But Assad was still hanging on, maintaining control of Damascus, the Syrian armed forces, and the vast majority of the Syrian population. It was time for the big dog to jump in and make sure the intended, inevitable result was achieved. Thus, on August 2, 2015, "U.S. officials" told Reuters that "the United States has decided to allow air strikes to help defend against any attack on the U.S.-trained Syrian rebels, even if the attackers come from forces loyal to Syrian President Bashar al-Assad."
Not many people, and certainly not the mainstream media, took much notice of that announcement at the time. No thang, after all, for the U.S. to announce attacks against a sovereign country. To this day, it's hardly ever mentioned in narratives of the conflict.
But with that announcement--a pledge to use American planes to shoot down Syrian planes in Syrian airspace and fire on Syrian troops who might dare to attack US-approved "rebels" on Syrian territory (something way beyond a "no-fly zone")--the United States, under President Obama, effectively declared war on Syria. Syria was now under explicit attack by the armed forces of two states--the U.S. and its NATO ally Turkey--along with a panoply of jihadi proxy armies supported by at least four other states -- Saudi Arabia, Qatar, Kuwait, and Israel. The newly-promised direct American military attacks on Syrian forces would be the coup de gr ce for the last secular nationalist government in the Arab world.

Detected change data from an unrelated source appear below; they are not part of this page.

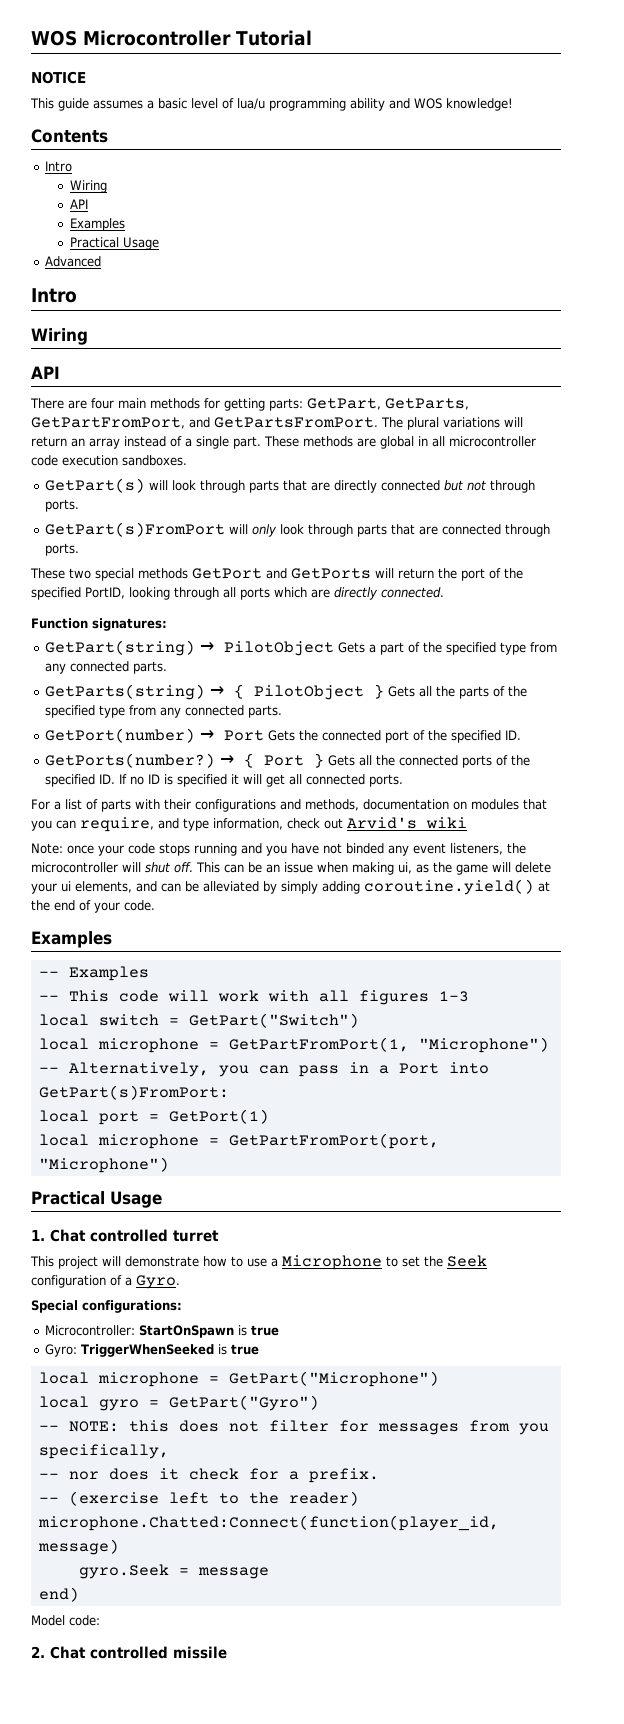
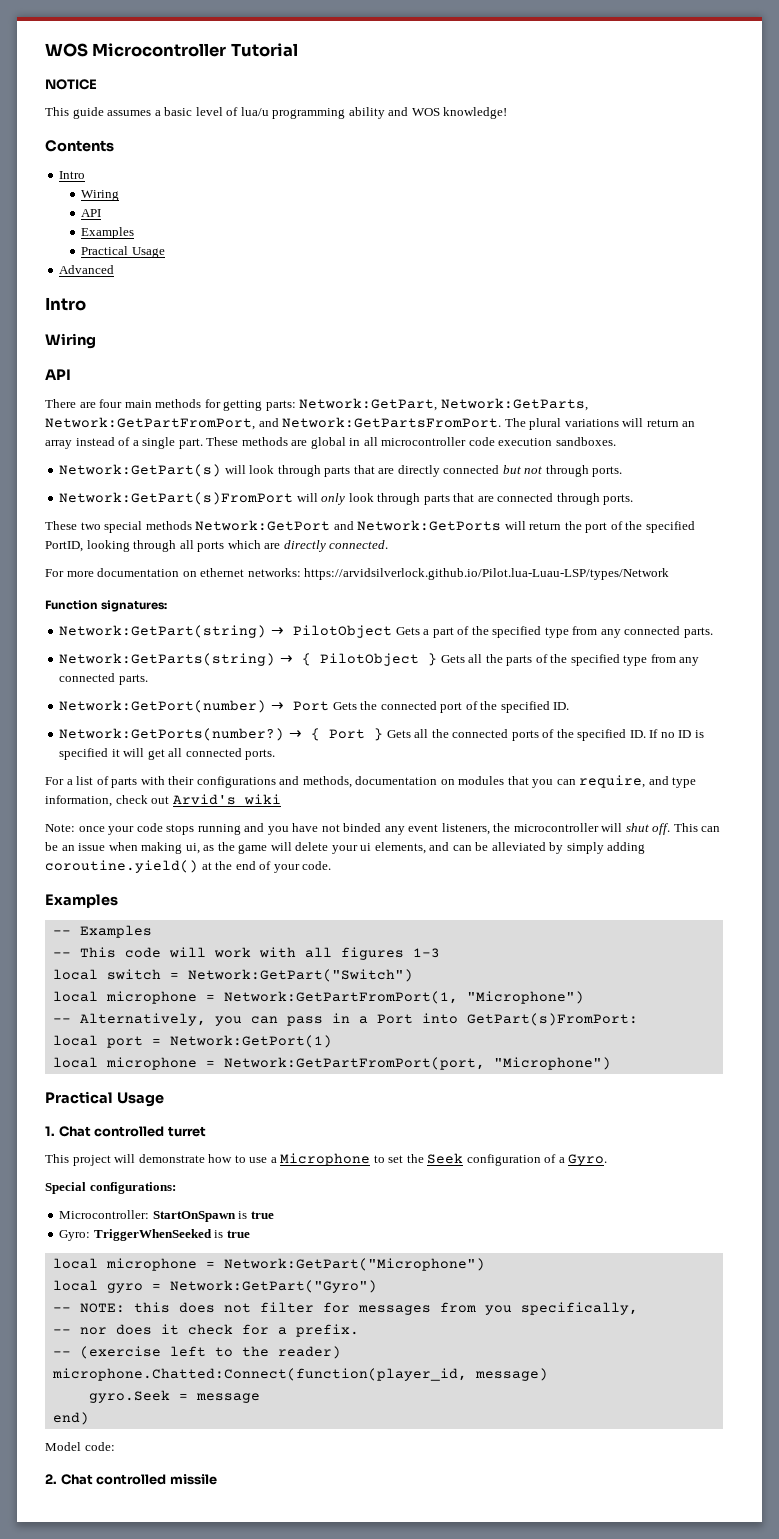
- There are four main methods for getting parts: GetPart, GetParts, GetPartFromPort, and GetPartsFromPort.
+ There are four main methods for getting parts: Network:GetPart, Network:GetParts, Network:GetPartFromPort, and Network:GetPartsFromPort.
- GetPart(s) will look through parts that are directly connected but not through ports.
+ Network:GetPart(s) will look through parts that are directly connected but not through ports.
- GetPart(s)FromPort will only look through parts that are connected through ports.
+ Network:GetPart(s)FromPort will only look through parts that are connected through ports.
- These two special methods GetPort and GetPorts will return the port of the specified PortID, looking through all ports which are directly connected.
+ These two special methods Network:GetPort and Network:GetPorts will return the port of the specified PortID, looking through all ports which are directly connected.
+ For more documentation on ethernet networks: https://arvidsilverlock.github.io/Pilot.lua-Luau-LSP/types/Network
- GetPart(string) → PilotObject Gets a part of the specified type from any connected parts.
+ Network:GetPart(string) → PilotObject Gets a part of the specified type from any connected parts.
- GetParts(string) → { PilotObject } Gets all the parts of the specified type from any connected parts.
+ Network:GetParts(string) → { PilotObject } Gets all the parts of the specified type from any connected parts.
- GetPort(number) → Port Gets the connected port of the specified ID.
+ Network:GetPort(number) → Port Gets the connected port of the specified ID.
- GetPorts(number?)
+ Network:GetPorts(number?)
- local switch = GetPart("Switch")
- local microphone = GetPartFromPort(1, "Microphone")
+ local switch = Network:GetPart("Switch")
+ local microphone = Network:GetPartFromPort(1, "Microphone")
- local port = GetPort(1)
- local microphone = GetPartFromPort(port, "Microphone")
+ local port = Network:GetPort(1)
+ local microphone = Network:GetPartFromPort(port, "Microphone")
- local microphone = GetPart("Microphone")
+ local microphone = Network:GetPart("Microphone")
- local gyro = GetPart("Gyro")
+ local gyro = Network:GetPart("Gyro")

I did notice that announcement at the time, and wrote about it in the last of a series of articles about Syria, where I said: "Those who wanted a war with Syria in 2013 have finally gotten what they wanted. It will be a dangerous diversion, at least, for the United States, and a certain disaster for the people of the Middle East. And nobody will stop it." Because, I assumed (along with virtually everyone else, I dare say) the inevitability of what we had seen since the demise of the Soviet Union: that nobody could or would make a military challenge to an American military intervention. The world's only superpower, and all.
Two Can Play
I, along with virtually everyone else, was wrong. There was another actor in the world who noticed the announcement, took it as the declaration of war--the intent to finish off the government of Syria--that it was, and decided not to let it go unchallenged. Thus, in September 2015, Russia accepted the Syrian government's official request for military help to resist the multinational jihadi-cum-Western-air-power-and-special-forces onslaught. Without saying it this way explicitly, Vladimir Putin was sending Russian armed forces to prevent the final offensive against the Syrian state that the United States had announced it was readying. It is a flagrant and ubiquitous omission to talk about the Russian military intervention in Syria without mentioning the American threat that preceded it.
As Kerry completed his thoughts cited above, Assad didn't wait for ISIS to threaten Damascus, or for the U.S. to start bombing his army; "instead"he got Putin to support him."